-- Opening Marker --

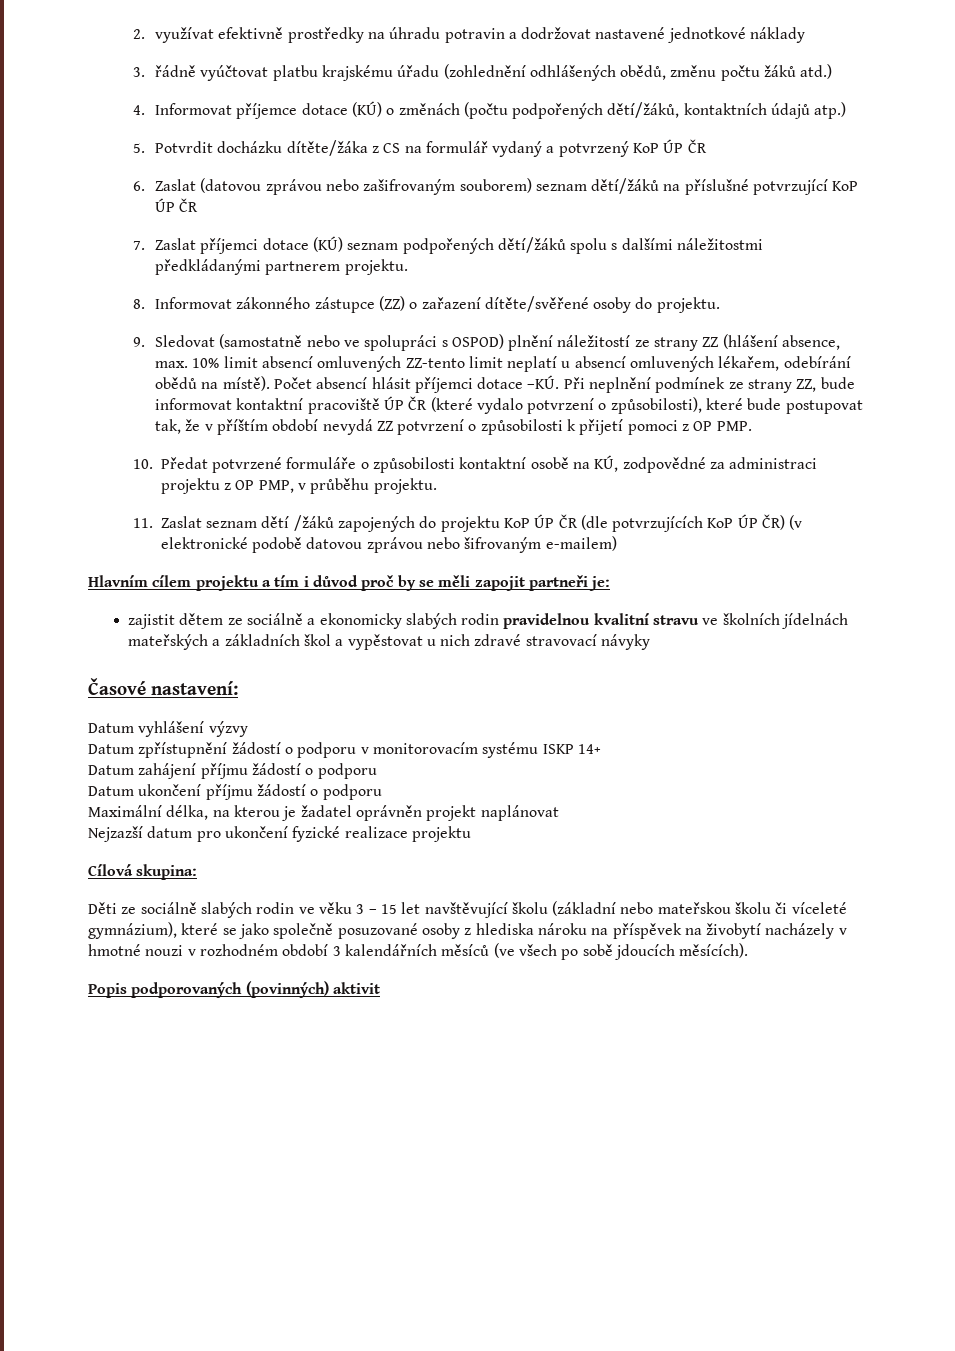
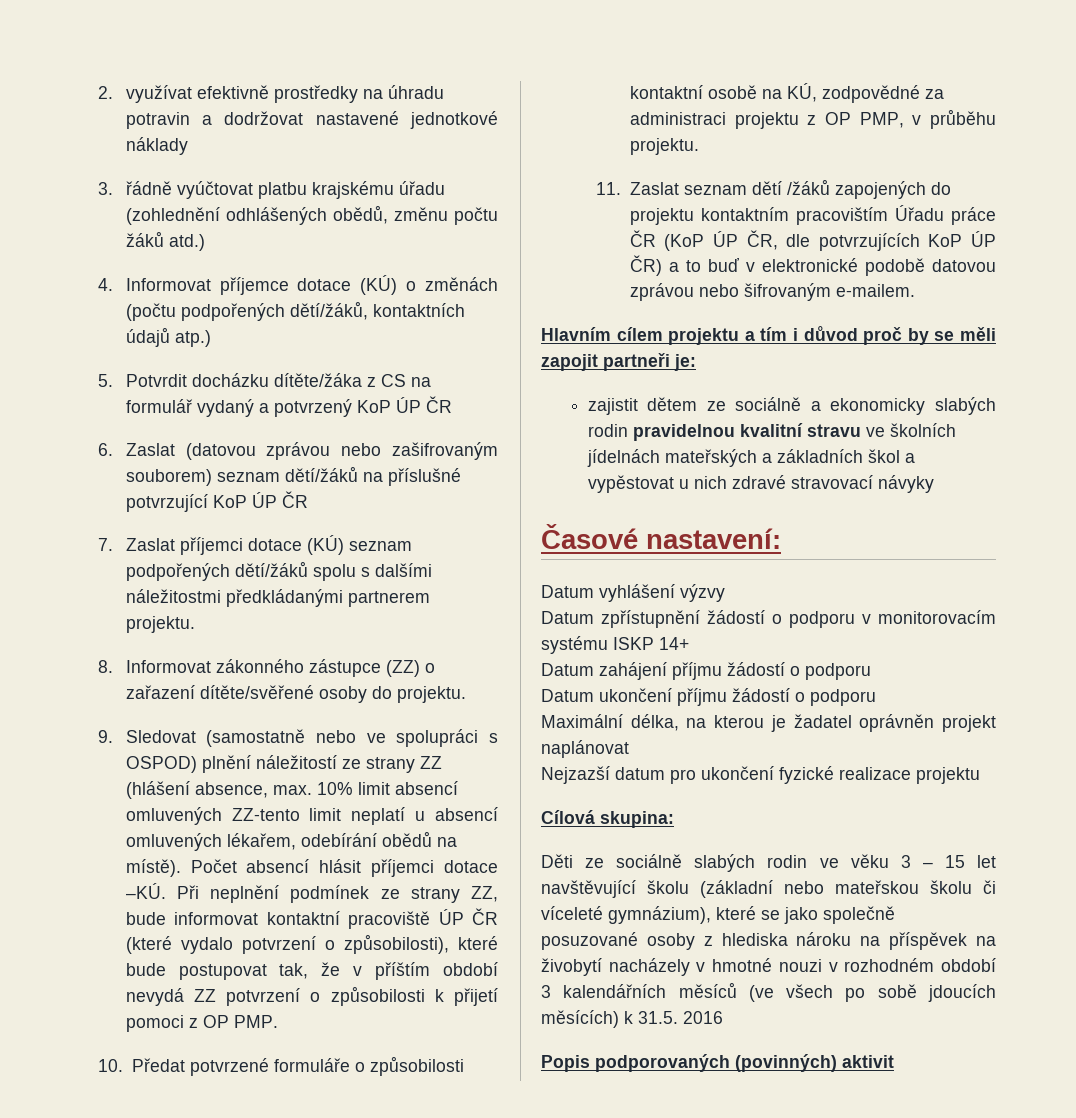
- 11. Zaslat seznam dětí /žáků zapojených do projektu KoP ÚP ČR (dle potvrzujících KoP ÚP ČR) (v elektronické podobě datovou zprávou nebo šifrovaným e-mailem)
+ 11. Zaslat seznam dětí /žáků zapojených do projektu kontaktním pracovištím Úřadu práce ČR (KoP ÚP ČR, dle potvrzujících KoP ÚP ČR) a to buď v elektronické podobě datovou zprávou nebo šifrovaným e-mailem.
- Děti ze sociálně slabých rodin ve věku 3 – 15 let navštěvující školu (základní nebo mateřskou školu či víceleté gymnázium), které se jako společně posuzované osoby z hlediska nároku na příspěvek na živobytí nacházely v hmotné nouzi v rozhodném období 3 kalendářních měsíců (ve všech po sobě jdoucích měsících).
+ Děti ze sociálně slabých rodin ve věku 3 – 15 let navštěvující školu (základní nebo mateřskou školu či víceleté gymnázium), které se jako společně posuzované osoby z hlediska nároku na příspěvek na živobytí nacházely v hmotné nouzi v rozhodném období 3 kalendářních měsíců (ve všech po sobě jdoucích měsících) k 31.5. 2016

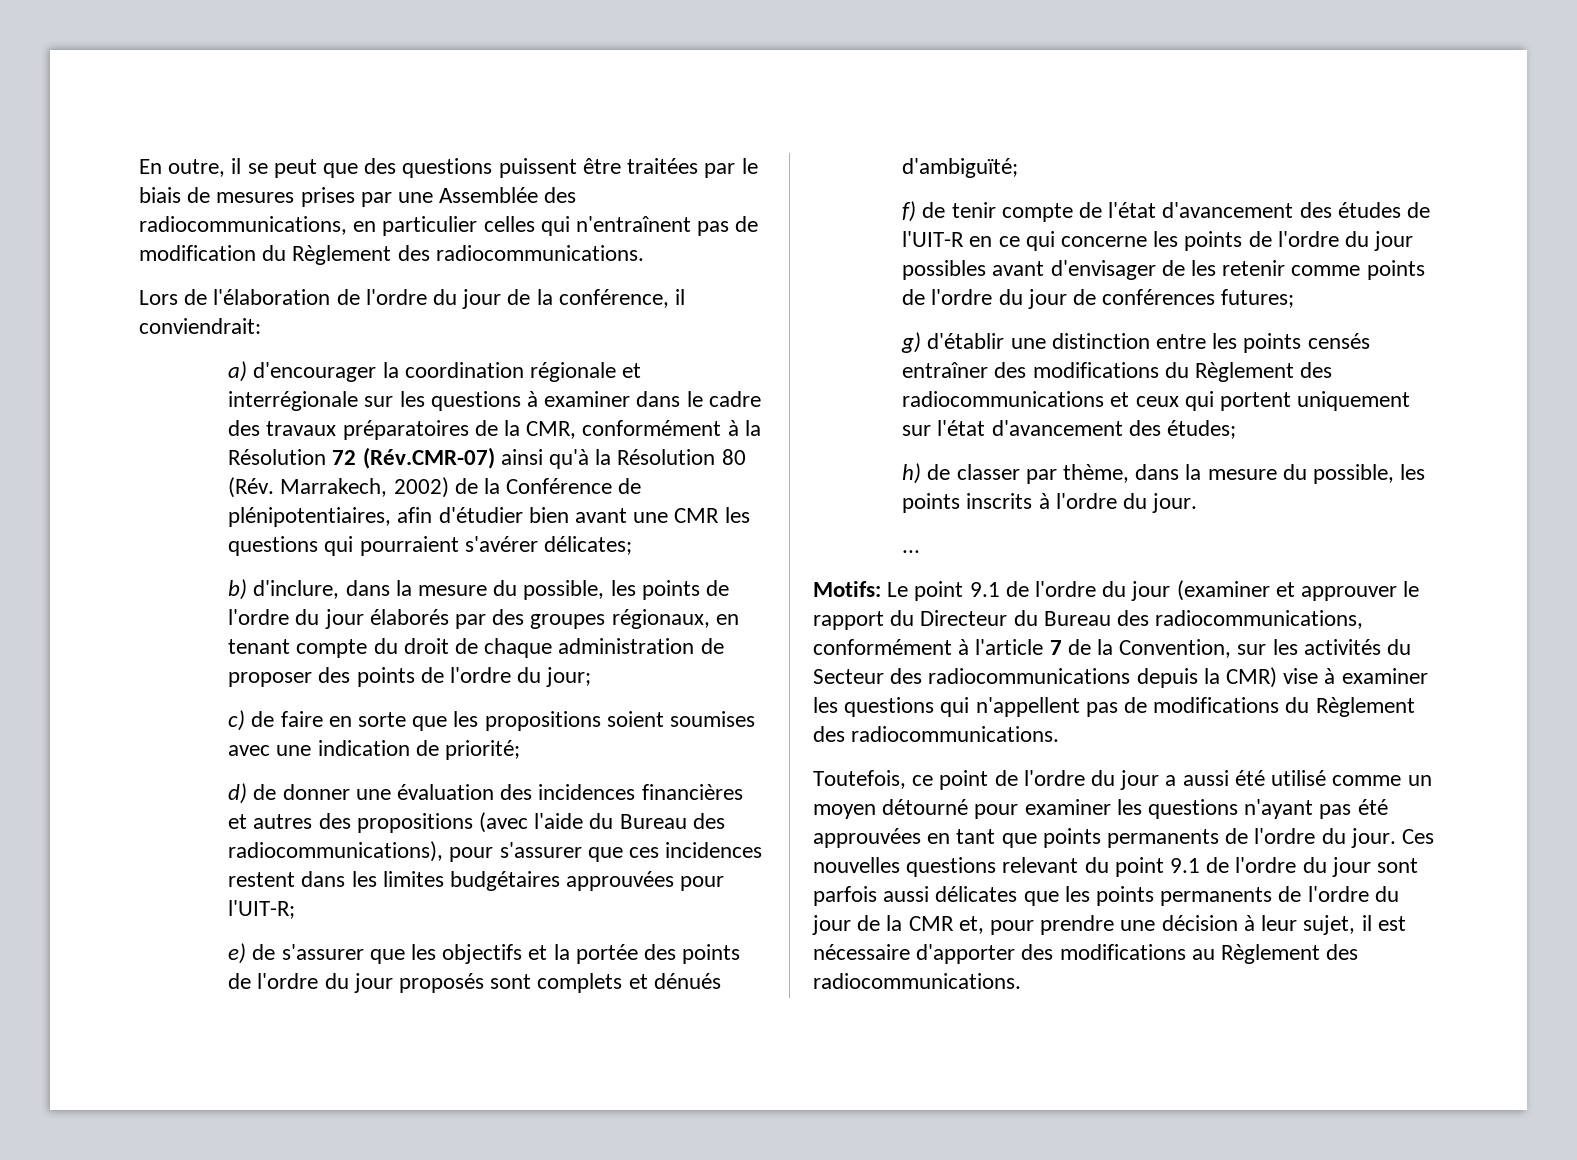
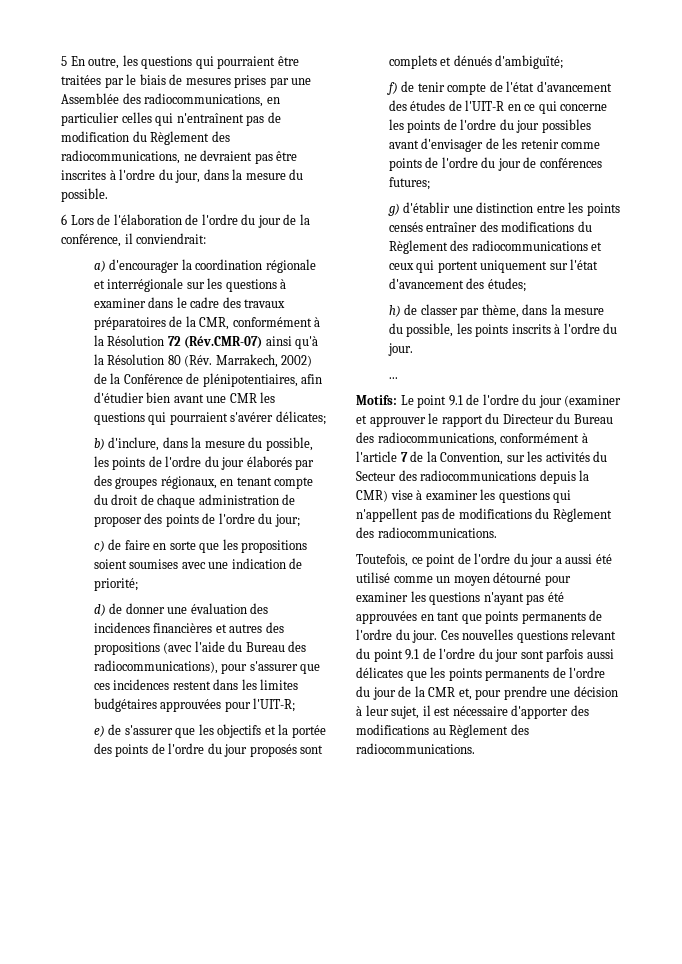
- En outre, il se peut que des questions puissent être traitées par le biais de mesures prises par une Assemblée des radiocommunications, en particulier celles qui n'entraînent pas de modification du Règlement des radiocommunications.
- Lors de l'élaboration de l'ordre du jour de la conférence, il conviendrait:
+ 5 En outre, les questions qui pourraient être traitées par le biais de mesures prises par une Assemblée des radiocommunications, en particulier celles qui n'entraînent pas de modification du Règlement des radiocommunications, ne devraient pas être inscrites à l'ordre du jour, dans la mesure du possible.
+ 6 Lors de l'élaboration de l'ordre du jour de la conférence, il conviendrait:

-- Closing Marker --

_TASK REQUIREMENTS_
The line with "nebo šifrovaným e-mailem." ends the range, and the first line of the data begins it; repeat exactly those lines and nothing more, omitting pictures.

_ANSWER TO THE PROBLEM_
- 11. Zaslat seznam dětí /žáků zapojených do projektu KoP ÚP ČR (dle potvrzujících KoP ÚP ČR) (v elektronické podobě datovou zprávou nebo šifrovaným e-mailem)
+ 11. Zaslat seznam dětí /žáků zapojených do projektu kontaktním pracovištím Úřadu práce ČR (KoP ÚP ČR, dle potvrzujících KoP ÚP ČR) a to buď v elektronické podobě datovou zprávou nebo šifrovaným e-mailem.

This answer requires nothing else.